# Unigrams, Bigrams, and Trigrams in Naive Bayes Classifiers 
# Using data from Table 13.1


In [10]:
import pandas as pd
import nltk
from nltk.stem import PorterStemmer
from sklearn.feature_extraction.text import CountVectorizer
from sklearn.feature_extraction.text import TfidfTransformer
from sklearn.model_selection import train_test_split
from sklearn.naive_bayes import BernoulliNB
import numpy as np

df = pd.read_csv('./iaml-edimburg-spam-data.csv', usecols=[0,1], encoding='latin-1')
df.columns = ['label','message']
df

Unnamed: 0,label,message
0,spam,send us your password
1,ham,send us your review
2,ham,review y our password
3,spam,review us
4,spam,send your password
5,spam,send us your account


# Pre-processing

Once we have our data ready, it is time to do some preprocessing. 
We will focus on removing useless variance for our task at hand. 
First, we have to convert the labels from strings to binary values for our classifier:

In [11]:
df['label'] = df.label.map({'ham': 0, 'spam': 1})  

#Second, convert all characters in the message to lower case:

df['message'] = df.message.map(lambda x: x.lower())  

#Third, remove any punctuation:
df['message'] = df.message.str.replace('[^\w\s]', '')  

df

Unnamed: 0,label,message
0,1,send us your password
1,0,send us your review
2,0,review y our password
3,1,review us
4,1,send your password
5,1,send us your account


In [12]:
#Fourth, tokenize the messages into into single words using nltk. 
nltk.download('punkt')

#Now we can apply the tokenization:
df['message'] = df['message'].apply(nltk.word_tokenize)  

df

[nltk_data] Downloading package punkt to
[nltk_data]     C:\Users\oscar.cala\AppData\Roaming\nltk_data...
[nltk_data]   Package punkt is already up-to-date!


Unnamed: 0,label,message
0,1,"[send, us, your, password]"
1,0,"[send, us, your, review]"
2,0,"[review, y, our, password]"
3,1,"[review, us]"
4,1,"[send, your, password]"
5,1,"[send, us, your, account]"


Fifth, we will perform some word stemming.

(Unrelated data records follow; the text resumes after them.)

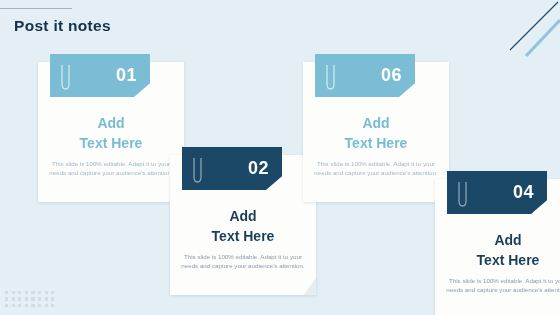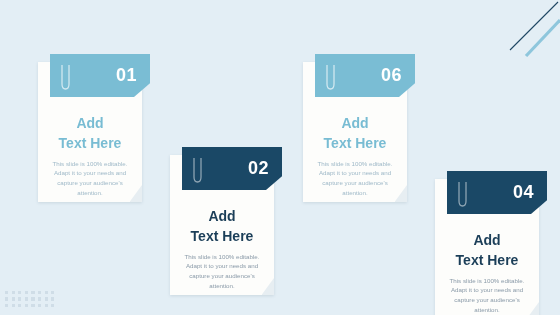--- a/index.html
+++ b/index.html
@@ -167,6 +167,10 @@
 
 <div class="slide">
 
+  <div class="header">
+    <div class="title-rule"></div>
+    <div class="page-title">Post it notes</div>
+  </div>
 
   <svg class="corner-deco" viewBox="0 0 78 62">
     <line x1="76" y1="2" x2="28" y2="50" stroke="#1e4763" stroke-width="1.1"></line>

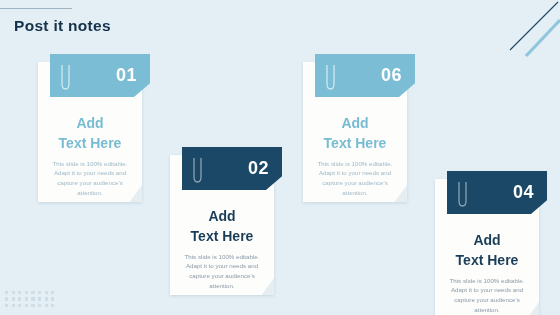--- a/index.html
+++ b/index.html
@@ -83,6 +83,7 @@
     height: 140px;
     background: #fdfdfb;
     box-shadow: 0 1px 3px rgba(30, 60, 85, 0.13);
+    padding-left: 42px;
   }
   .note .paper {
     position: absolute;

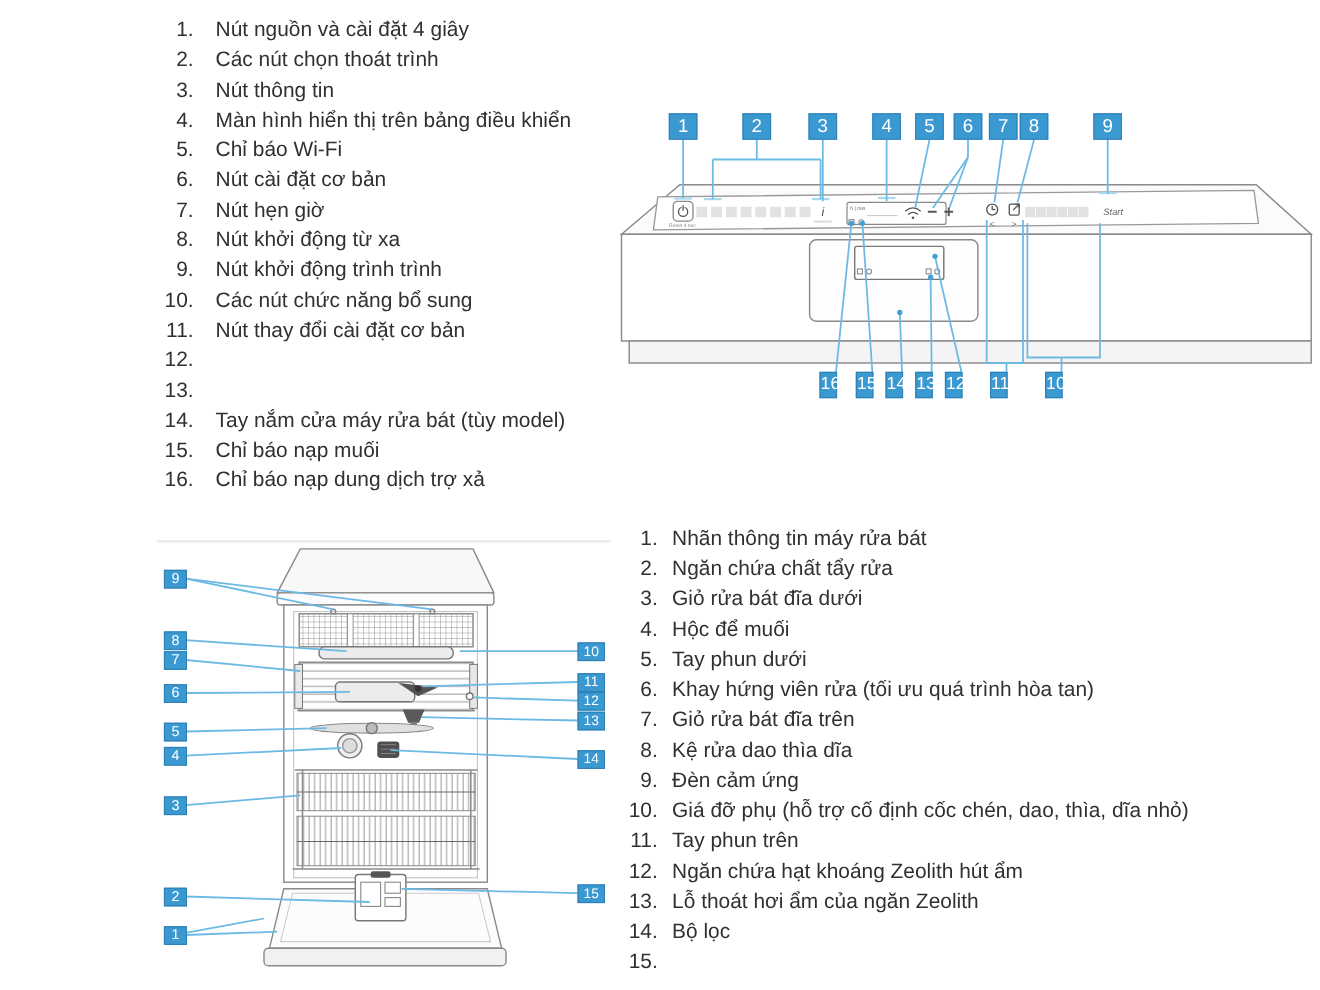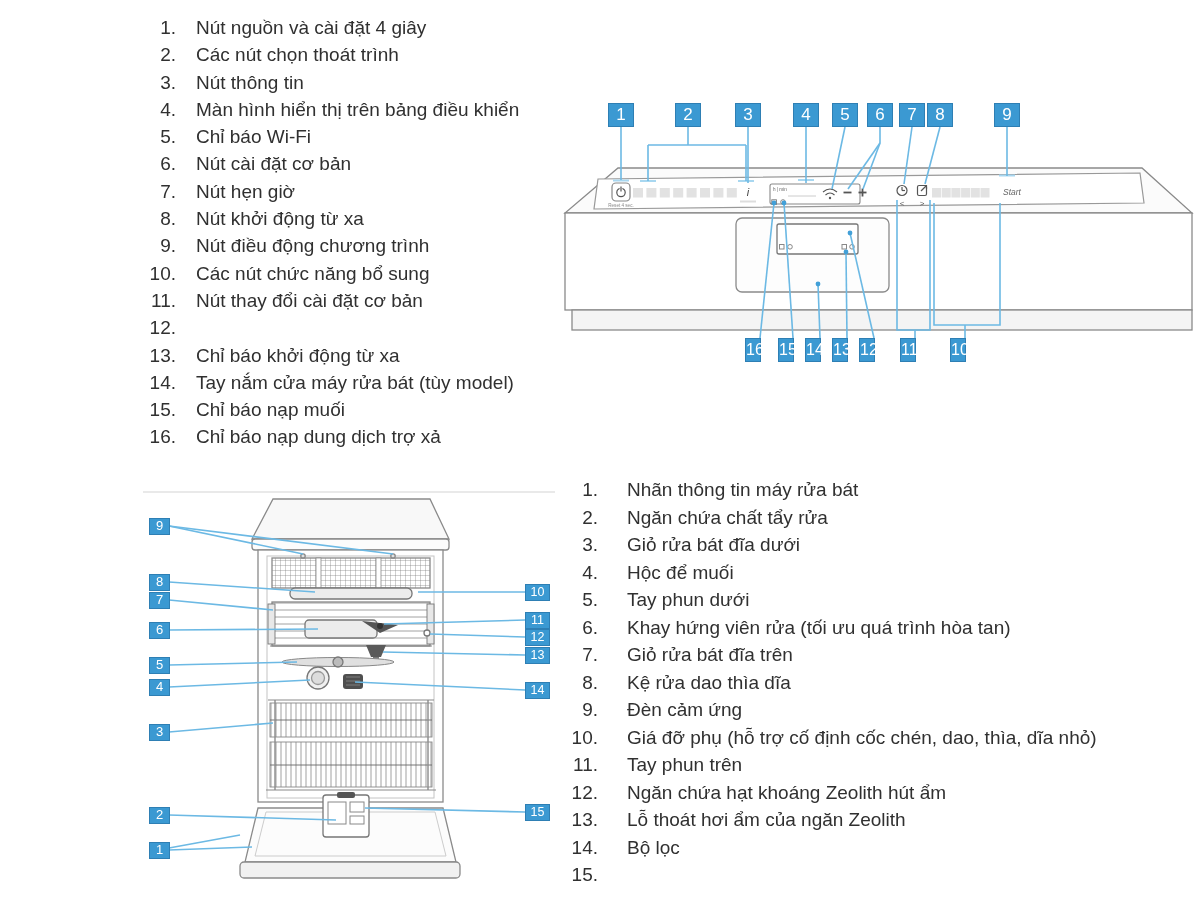--- a/index.html
+++ b/index.html
@@ -64,7 +64,7 @@
     </div>
   <div class="row">
       <span class="num">9.</span>
-      <span class="txt">Nút điều động chương trình</span>
+      <span class="txt">Nút khởi động trình trình</span>
     </div>
   <div class="row">
       <span class="num">10.</span>

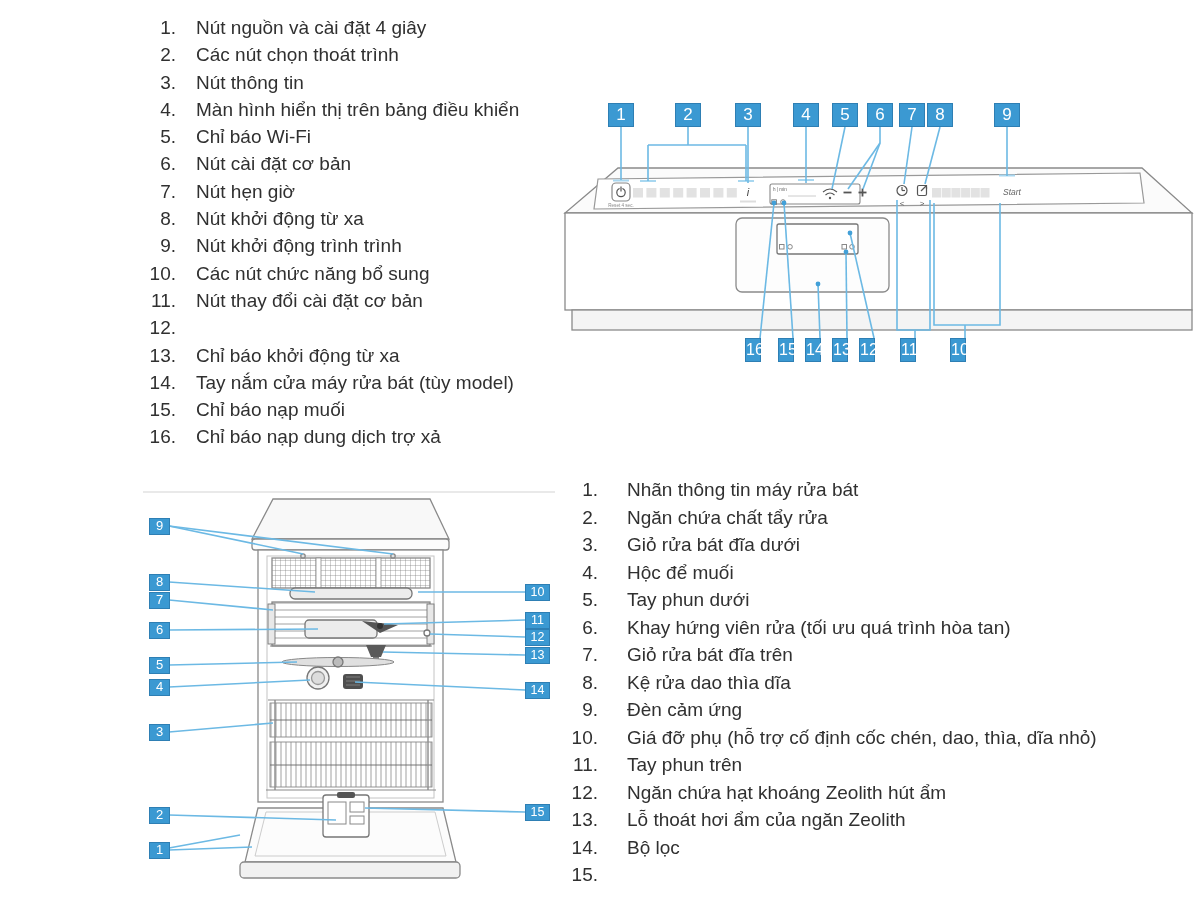--- a/index.html
+++ b/index.html
@@ -79,7 +79,6 @@
     </div>
   <div class="row">
       <span class="num">13.</span>
-      <span class="txt">Chỉ báo khởi động từ xa</span>
     </div>
   <div class="row">
       <span class="num">14.</span>

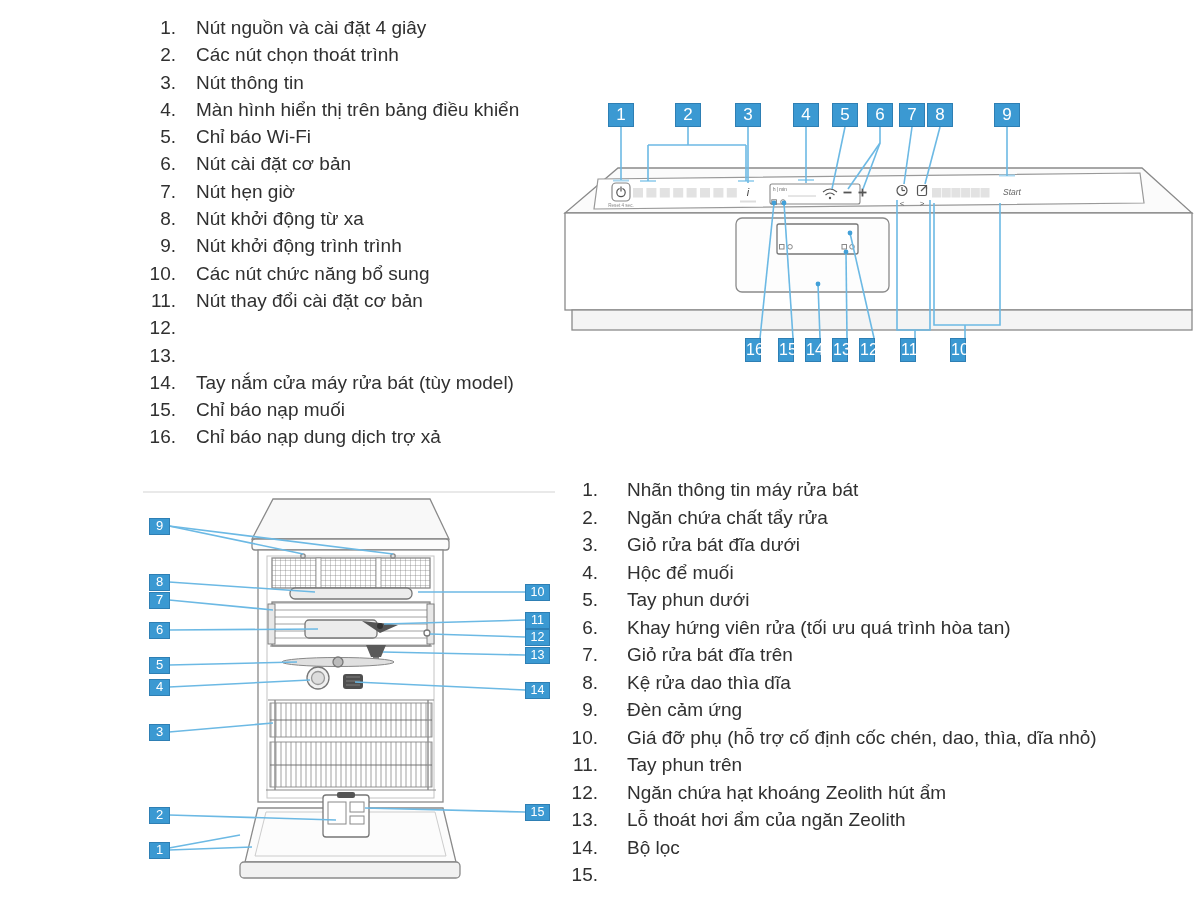--- a/index.html
+++ b/index.html
@@ -13,7 +13,7 @@
   .row .num{width:36px;text-align:right;flex:0 0 auto;}
   #legend-parts .num{width:38px;}
   .row .txt{margin-left:20px;}
-  #legend-parts .txt{margin-left:29px;}
+  #legend-parts .txt{margin-left:13px;}
   .co{position:absolute;background:#3b99d2;border:1px solid #2e7fb4;color:#fff;
       text-align:center;box-sizing:border-box;}
   .co-p{width:26px;height:24px;font-size:17px;line-height:21px;}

The idea of stemming is to normalize our text for all variations of words carry the same meaning, regardless of the tense. One of the most popular stemming algorithms is the Porter Stemmer:

In [13]:
stemmer = PorterStemmer()

df['message'] = df['message'].apply(lambda x: [stemmer.stem(y) for y in x])  

df

Unnamed: 0,label,message
0,1,"[send, us, your, password]"
1,0,"[send, us, your, review]"
2,0,"[review, y, our, password]"
3,1,"[review, us]"
4,1,"[send, your, password]"
5,1,"[send, us, your, account]"


Finally, we will transform the data into occurrences, which will be the features that we will feed into our model:

In [14]:
# This converts the list of words into space-separated strings
df['message'] = df['message'].apply(lambda x: ' '.join(x))

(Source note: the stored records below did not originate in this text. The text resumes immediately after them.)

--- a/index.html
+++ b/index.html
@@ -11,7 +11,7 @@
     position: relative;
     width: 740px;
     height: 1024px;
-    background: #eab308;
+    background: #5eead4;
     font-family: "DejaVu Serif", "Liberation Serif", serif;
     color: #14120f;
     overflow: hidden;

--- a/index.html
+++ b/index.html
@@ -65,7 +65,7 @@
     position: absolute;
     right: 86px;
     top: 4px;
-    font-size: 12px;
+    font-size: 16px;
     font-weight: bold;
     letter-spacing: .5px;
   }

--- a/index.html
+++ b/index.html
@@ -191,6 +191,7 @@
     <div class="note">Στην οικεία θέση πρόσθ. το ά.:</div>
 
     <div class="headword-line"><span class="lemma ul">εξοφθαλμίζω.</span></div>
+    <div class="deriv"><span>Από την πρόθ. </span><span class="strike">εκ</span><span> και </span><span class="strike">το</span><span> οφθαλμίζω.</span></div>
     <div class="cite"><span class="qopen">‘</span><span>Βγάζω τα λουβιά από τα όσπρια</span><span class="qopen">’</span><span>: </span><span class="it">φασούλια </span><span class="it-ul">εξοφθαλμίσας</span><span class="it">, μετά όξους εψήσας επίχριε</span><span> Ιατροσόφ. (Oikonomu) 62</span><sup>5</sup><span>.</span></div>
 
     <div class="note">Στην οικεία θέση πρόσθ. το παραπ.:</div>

count_vect = CountVectorizer()  
counts = count_vect.fit_transform(df['message'])  

df

Unnamed: 0,label,message
0,1,send us your password
1,0,send us your review
2,0,review y our password
3,1,review us
4,1,send your password
5,1,send us your account


In [15]:
counts

<6x7 sparse matrix of type '<type 'numpy.int64'>'
	with 20 stored elements in Compressed Sparse Row format>

We could leave it as the simple word-count per message, but it is better to use Term Frequency Inverse Document Frequency, more known as tf-idf:

In [16]:
transformer = TfidfTransformer().fit(counts)

counts = transformer.transform(counts)  

# Training the Model

Now that we have performed feature extraction from our data, it is time to build our model. We will start by splitting our data into training and test sets:

In [17]:
X_train, X_test, y_train, y_test = train_test_split(counts, df['label'], test_size=0.1, random_state=69)  
model = BernoulliNB().fit(X_train, y_train)  


# Evaluating the Model
Once we have put together our classifier, we can evaluate its performance in the testing set:

In [18]:
predicted = model.predict(X_test)

print(np.mean(predicted == y_test))  

1.0


 It could happen that our classifier is over-fitting the legitimate class while ignoring the spam class. To solve this uncertainty, let's have a look at the confusion matrix:

In [19]:
from sklearn.metrics import confusion_matrix

print(confusion_matrix(y_test, predicted))

[[1]]